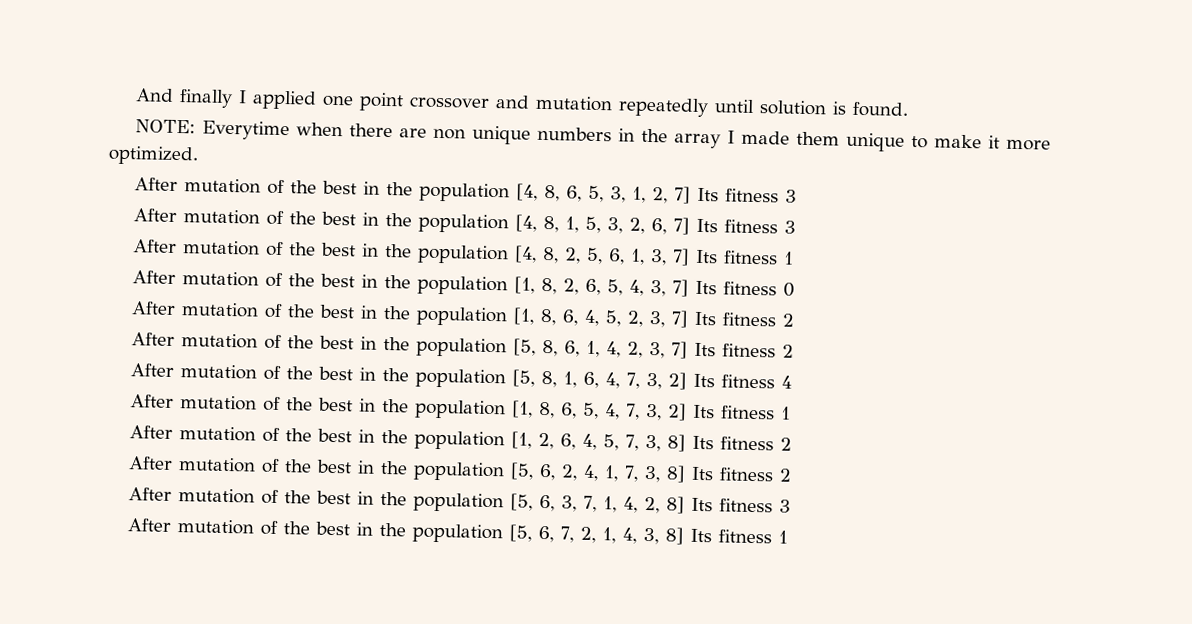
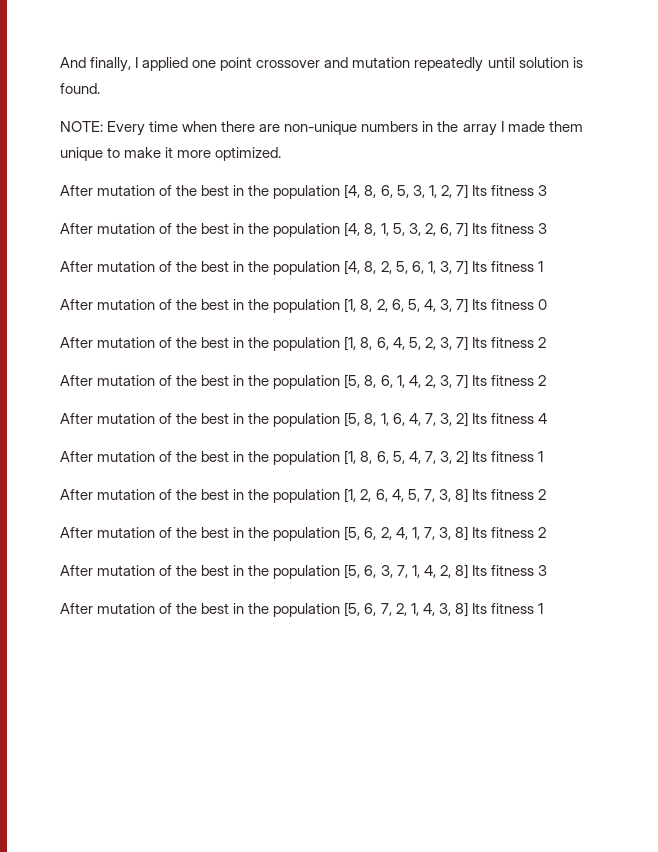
[178,89,233,109] finally -> [90,57,132,72] finally,
[201,120,290,141] Everytime -> [107,121,179,136] Every time
[432,125,531,145] non unique -> [284,121,358,135] non-unique

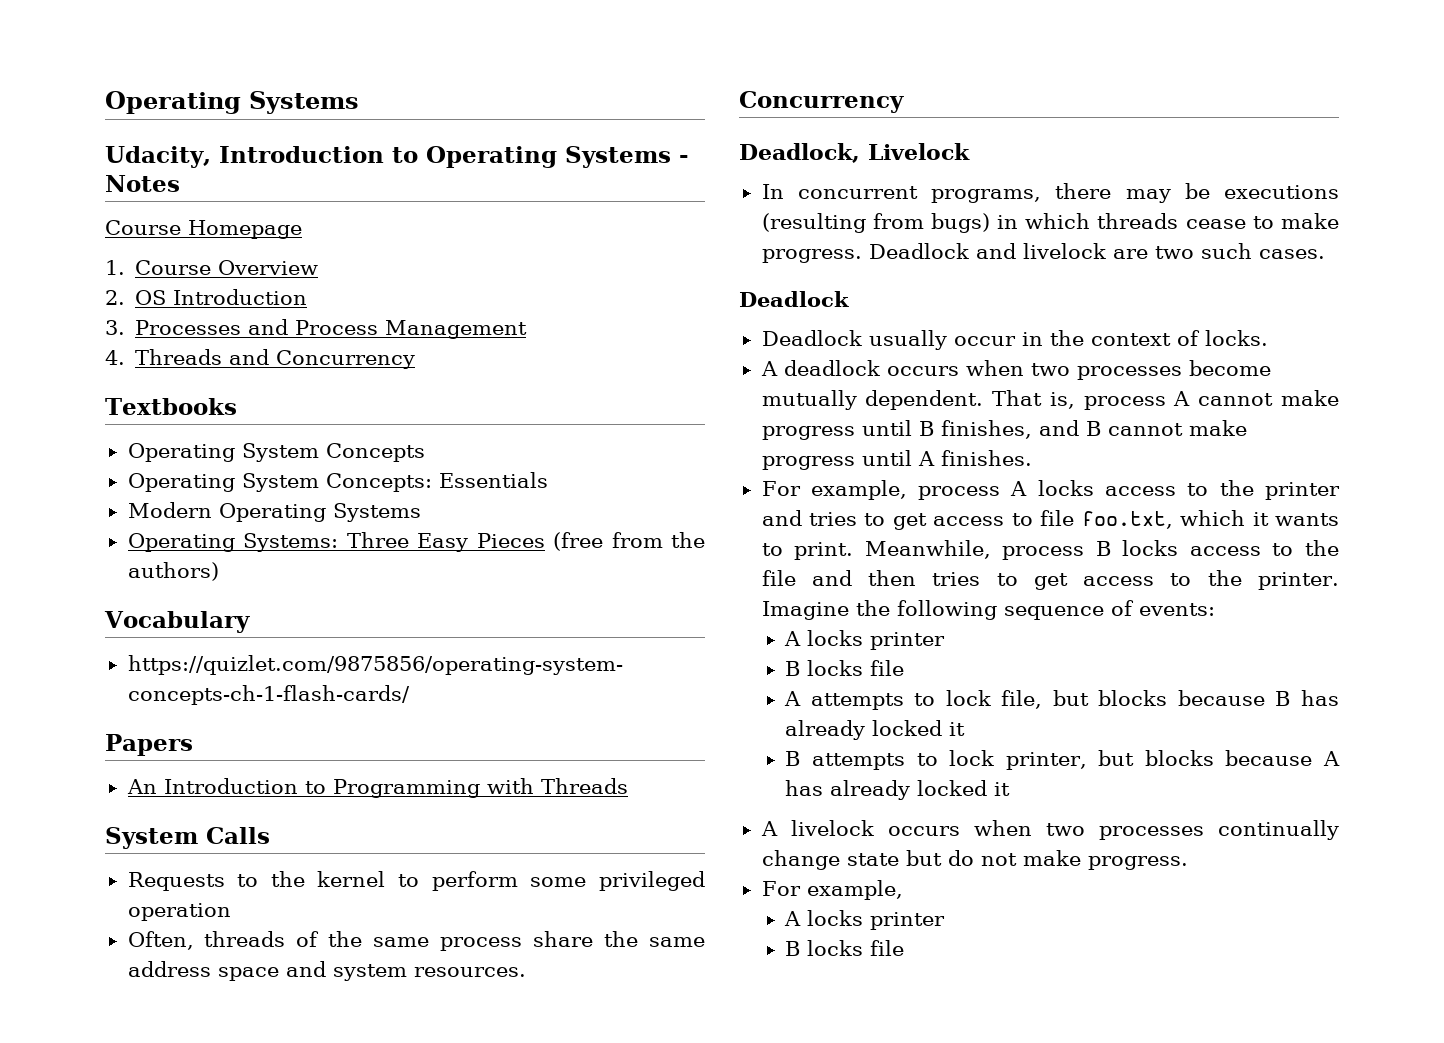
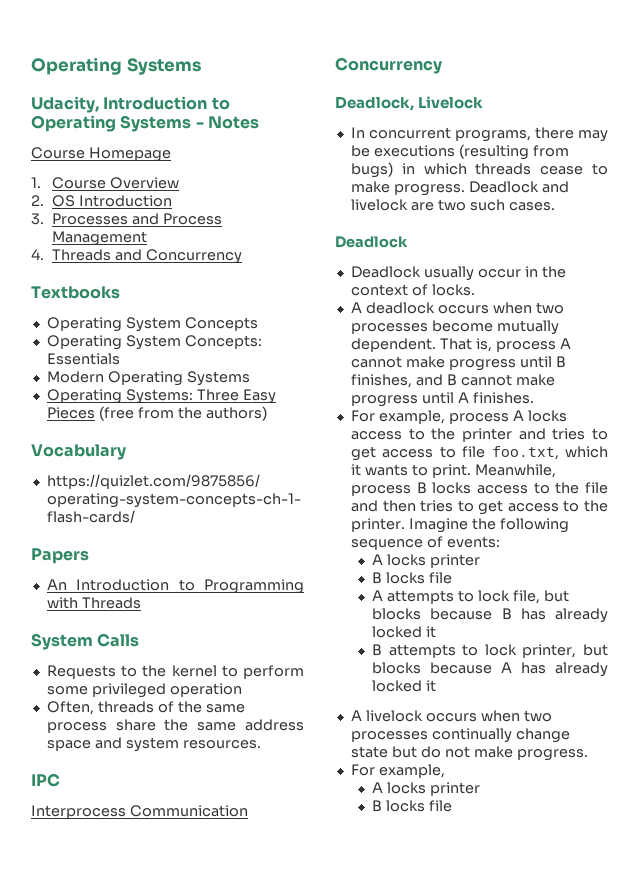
(526, 972) none -> [31,773,60,787] [31,805,248,819] // IPC // Interprocess Communication

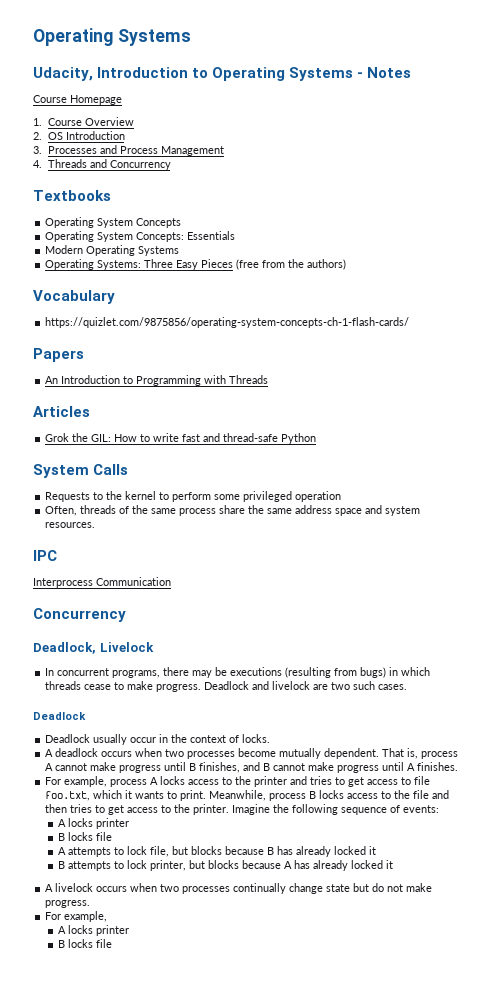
(141, 603) none -> [33,406,90,417] [45,433,317,444] // Articles // Grok the GIL: How to write fast and thread-safe Python

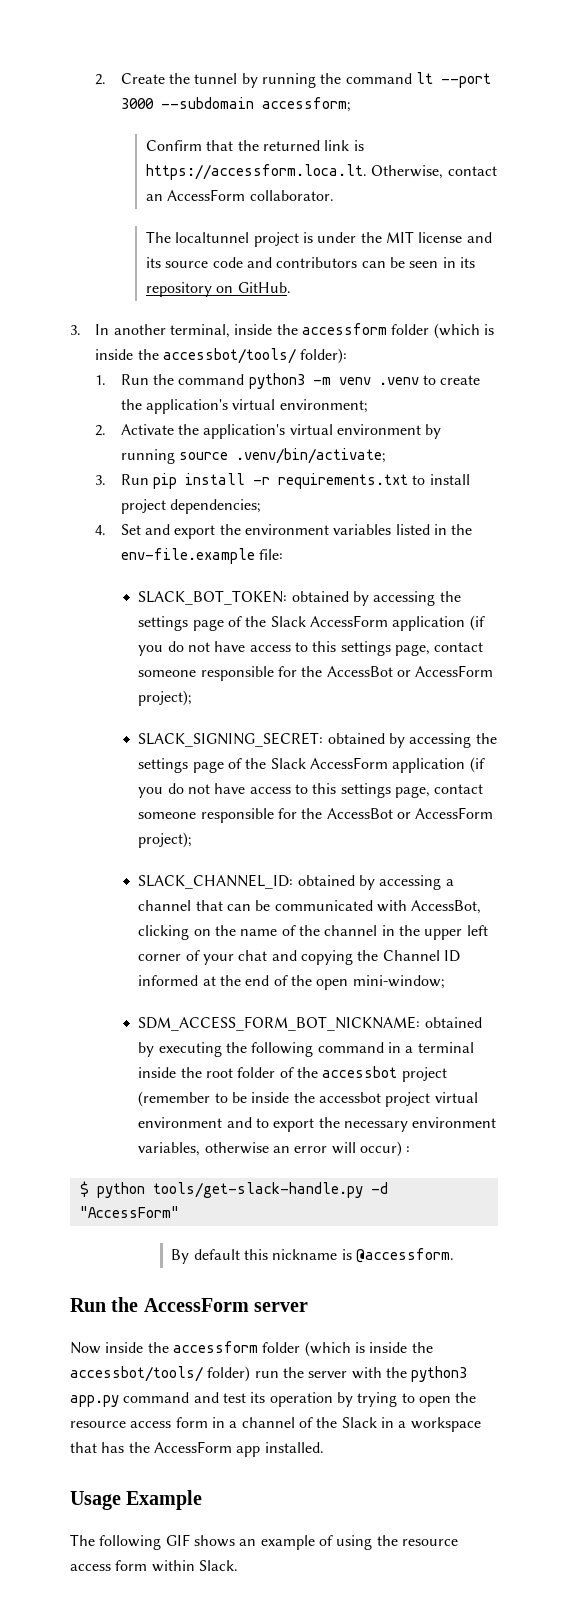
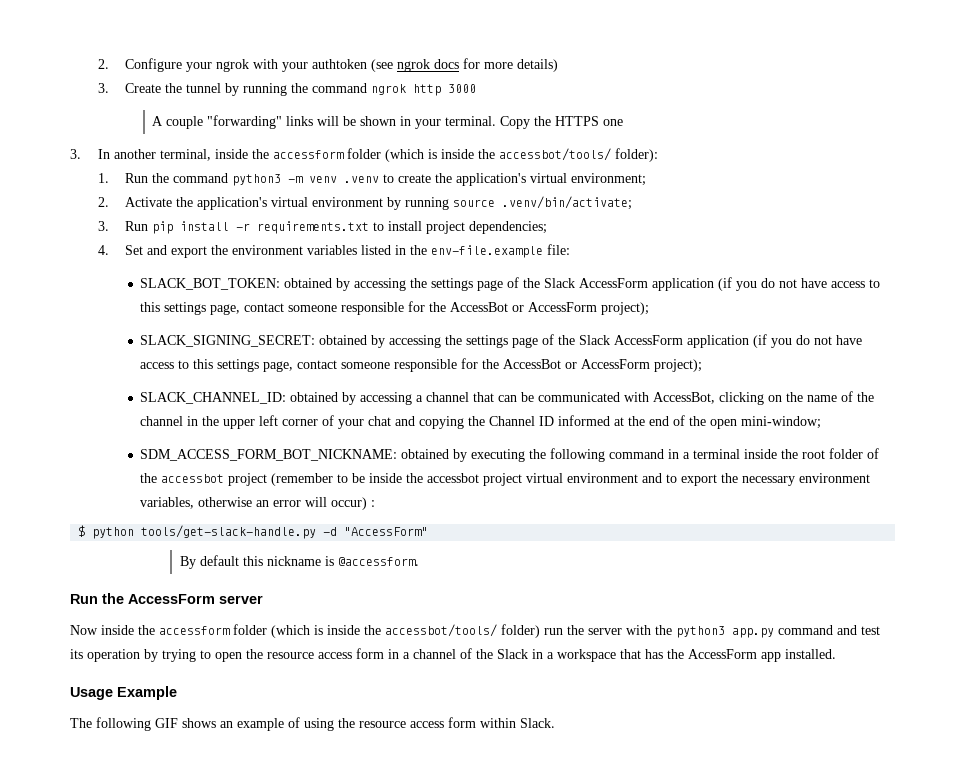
[95,74,107,85] 2. -> [97,58,558,72] [97,83,109,93] 2. Configure your ngrok with your authtoken (see ngrok docs for more details) // 3.
[415,72,491,88] lt --port -> [370,84,441,96] ngrok http
[160,97,351,112] [146,140,364,151] [146,164,497,180] [146,189,334,201] [146,231,492,247] [146,257,475,268] [146,282,291,297] --subdomain accessform; // Confirm that the returned link is https://accessform.loca.lt. Otherwise, contact an AccessForm collaborator. // The localtunnel project is under the MIT license and its source code and contributors can be seen in its repository on GitHub. -> [152,115,624,129] // A couple "forwarding" links will be shown in your terminal. Copy the HTTPS one

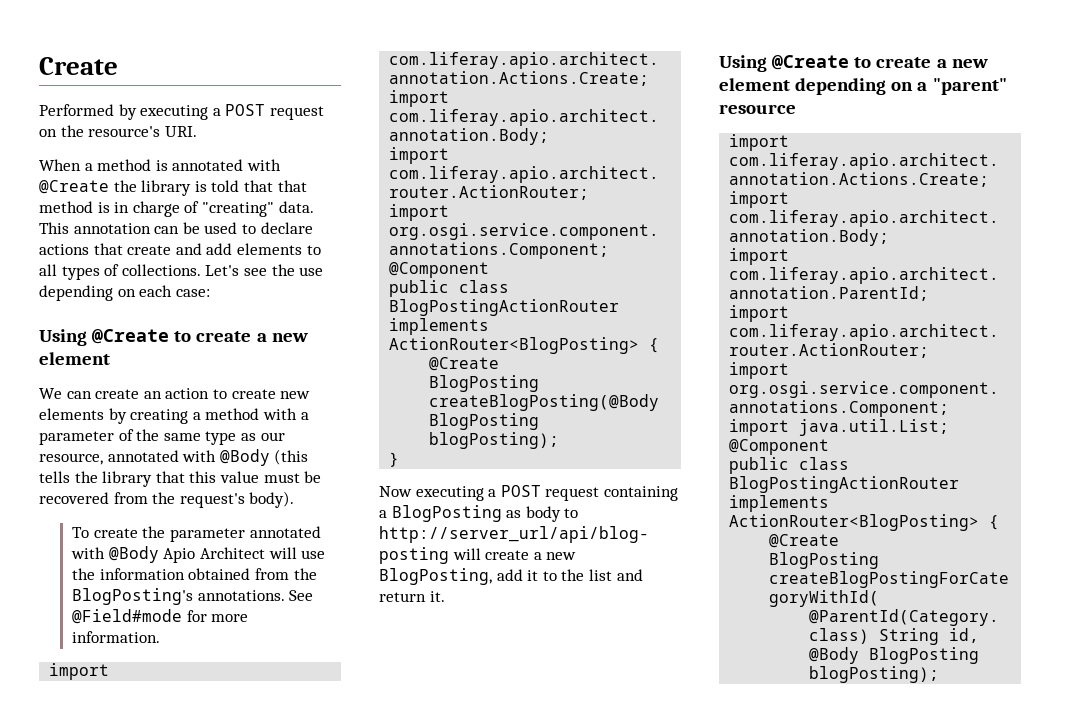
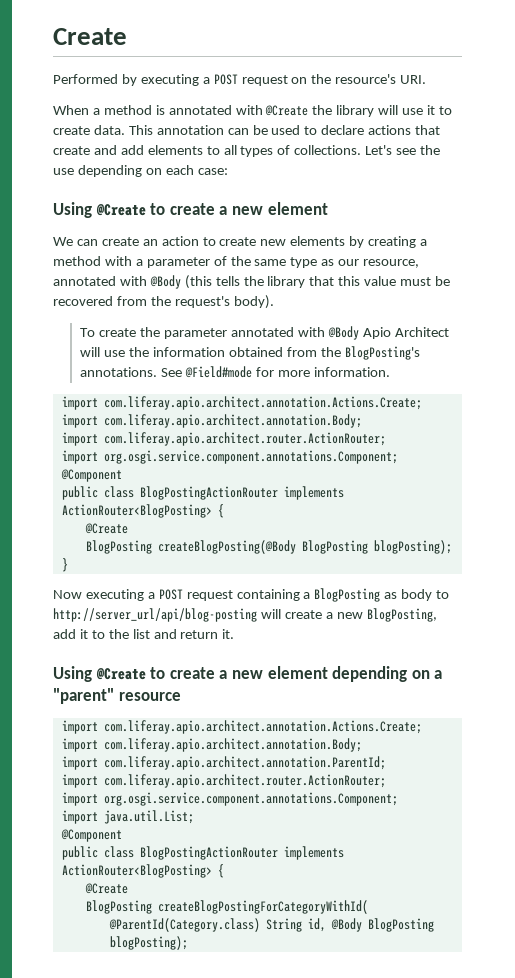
[194,180,307,192] [39,201,274,217] is told that that method is in charge of "creating" -> [378,105,452,115] [53,126,90,135] will use it to create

* **BRIEF**
The answer is a number only: how many lines of the data above include "will"?

* **FINISHED TASK**
2